“Corners fracture l’air comme un cri géométrique, un rock qui refuse la ligne droite et se nourrit des zones où la lumière hésite à entrer.”
Il y a des groupes qui avancent au centre de la pièce, pleine lumière, fiers de leur cohérence. Et puis il y a The Jupiter Effect, qui préfère les recoins — les angles où les sons résonnent différemment, où les émotions se bousculent en heurtant les murs. Corners porte bien son nom : un morceau qui semble rebondir contre les parois, repartir plus fort à chaque impact, une sorte d’émeute contrôlée dans un espace trop étroit pour contenir son énergie.
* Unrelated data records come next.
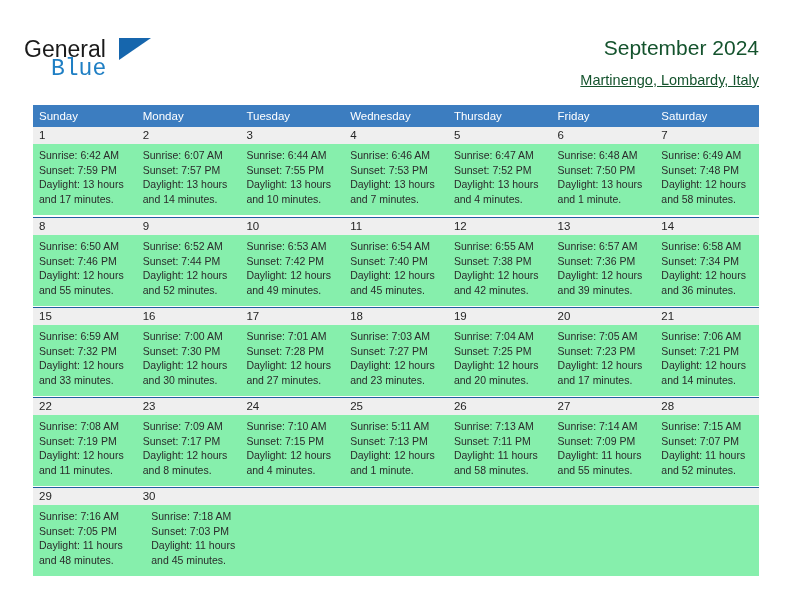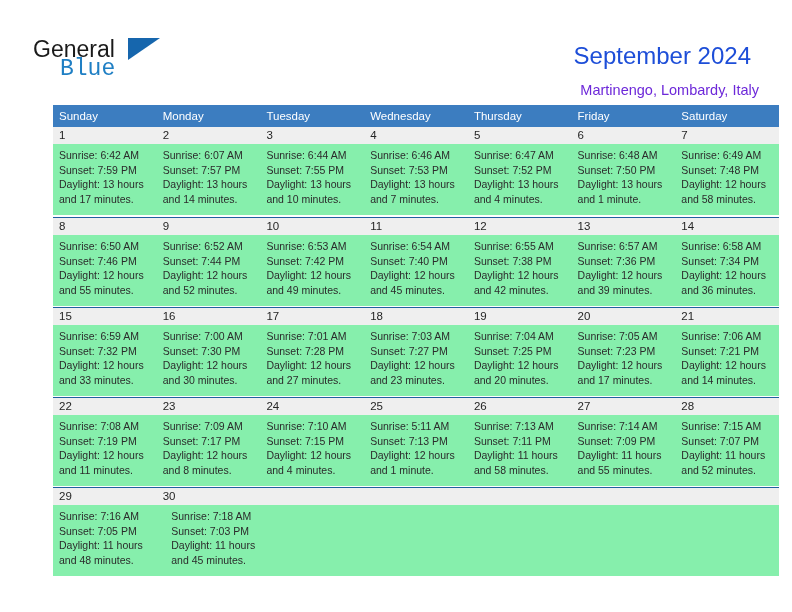--- a/index.html
+++ b/index.html
@@ -31,7 +31,7 @@
   }
   .logo {
     position: absolute;
-    left: 33px;
+    left: 24px;
     top: 36px;
     width: 160px;
     height: 50px;

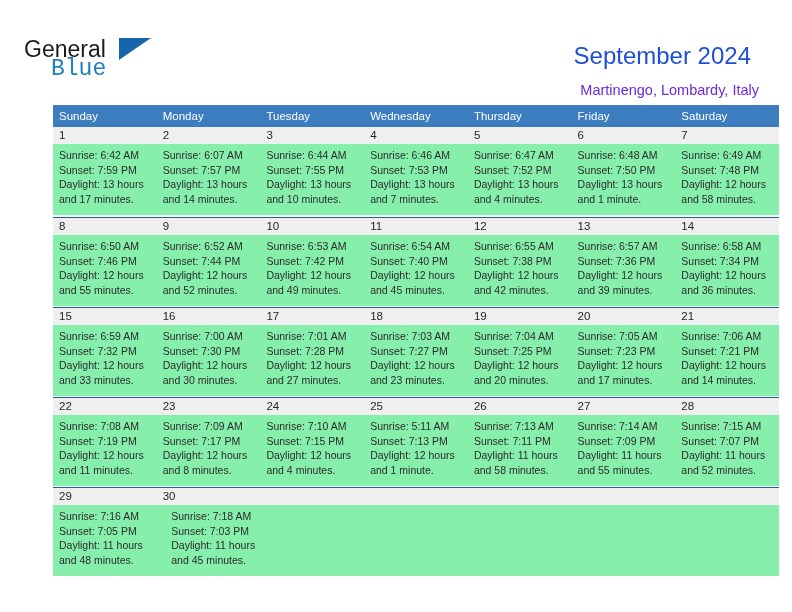--- a/index.html
+++ b/index.html
@@ -73,12 +73,12 @@
     text-align: right;
   }
   .cal-title {
-    font-size: 24px;
-    color: #1d4ed8;
+    font-size: 21px;
+    color: #14532d;
     line-height: 32px;
     white-space: nowrap;
     font-weight: normal;
-    margin: 8px;
+    margin: 0;
   }
   .cal-subtitle {
     font-size: 14.5px;

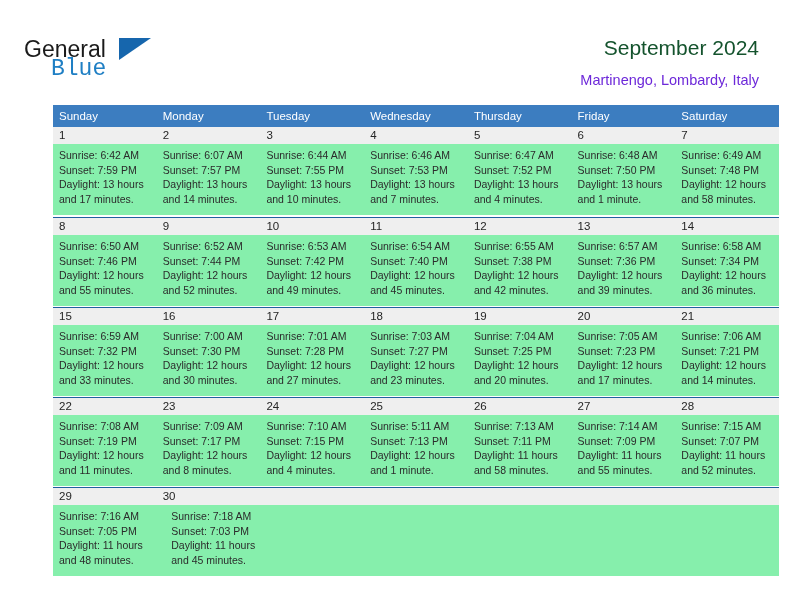--- a/index.html
+++ b/index.html
@@ -82,10 +82,11 @@
   }
   .cal-subtitle {
     font-size: 14.5px;
-    color: #6d28d9;
+    color: #14532d;
     line-height: 20px;
     margin-top: 6px;
     white-space: nowrap;
+    text-decoration: underline;
   }
 
   

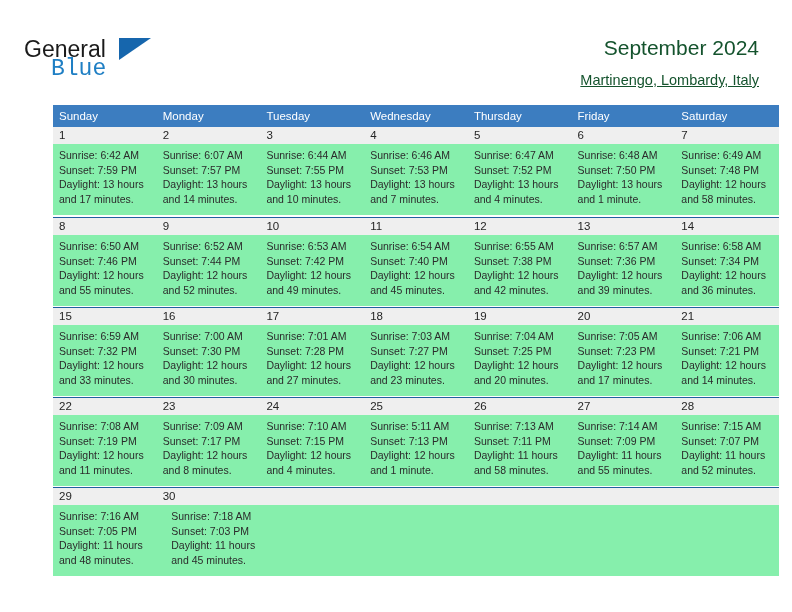--- a/index.html
+++ b/index.html
@@ -95,7 +95,6 @@
     left: 33px;
     top: 105px;
     width: 726px;
-    margin-left: 20px;
   }
   .weekday-header {
     display: flex;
Dès l’ouverture, une guitare charbonneuse dégringole comme un escalier métallique qu’on descend trop vite. Le son a cette gravité stoner, épaisse, presque terreuse, mais aussi une précision qui rappelle l’alternative moderne, et surtout cette nervosité métallique qui découpe l’air par vagues. La batterie, massive, joue comme si elle cherchait à ouvrir une brèche dans le plafond. On sent la sueur, la poussière, la vibration d’un groupe qui ne triche pas : tout est authentiquement brut, mais jamais brouillon.
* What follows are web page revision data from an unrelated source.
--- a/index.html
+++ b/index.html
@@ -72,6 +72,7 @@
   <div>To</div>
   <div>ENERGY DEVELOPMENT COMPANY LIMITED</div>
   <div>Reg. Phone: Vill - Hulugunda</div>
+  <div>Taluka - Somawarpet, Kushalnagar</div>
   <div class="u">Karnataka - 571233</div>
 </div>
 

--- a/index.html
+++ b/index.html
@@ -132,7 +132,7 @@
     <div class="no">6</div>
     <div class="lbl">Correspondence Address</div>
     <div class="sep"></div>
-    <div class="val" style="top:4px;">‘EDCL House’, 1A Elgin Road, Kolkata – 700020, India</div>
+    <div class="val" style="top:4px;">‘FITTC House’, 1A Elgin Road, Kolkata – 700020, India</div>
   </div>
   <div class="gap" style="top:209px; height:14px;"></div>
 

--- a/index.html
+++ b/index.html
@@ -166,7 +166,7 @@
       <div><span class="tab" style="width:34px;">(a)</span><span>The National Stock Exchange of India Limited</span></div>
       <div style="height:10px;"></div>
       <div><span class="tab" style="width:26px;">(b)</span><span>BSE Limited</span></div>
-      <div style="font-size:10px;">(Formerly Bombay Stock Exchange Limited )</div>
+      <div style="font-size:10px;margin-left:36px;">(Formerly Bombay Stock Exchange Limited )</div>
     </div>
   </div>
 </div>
Et au milieu de ce cyclone, il y a la voix de Pique, mi-distordue, mi-incendiaire, capable d’un glissement presque psychédélique avant de revenir mordre la rythmique. Il chante les excès, l’étouffement, les prisons intérieures, mais avec ce timbre qui sait faire passer une lueur derrière chaque coup de massue. On dirait un conteur perdu dans un trip acide, mais parfaitement conscient de l’histoire qu’il raconte.
Corners n’est pas seulement un morceau : c’est une collision volontaire entre douceur malmenée et violence sculptée. On y retrouve les fulgurances du rock progressif, les torsions du stoner, les jeux d’ombre hérités des psychédélismes 60’s, mais sublimés par une écriture contemporaine qui refuse de se laisser dompter. Le morceau semble constamment chercher un passage secret, une sortie possible de ce labyrinthe de riffs coupants — et quand il croit l’avoir trouvée, il repart de plus belle, comme si l’errance faisait partie de sa nature profonde.
Ce qui touche, au-delà du fracas, c’est la quête. The Jupiter Effect sonne comme un groupe en recherche permanente : d’une vibration juste, d’un équilibre précaire entre le chaos et la forme, d’une vérité émotionnelle qui n’arrive que lorsqu’on accepte de perdre ses repères. Leur musique n’illustre pas la liberté : elle la réclame, elle la mord, elle la provoque.
Corners est un morceau qui griffe, secoue, questionne — mais surtout, il vit. Et c’est ce qui en fait un rock aussi nécessaire que dangereux.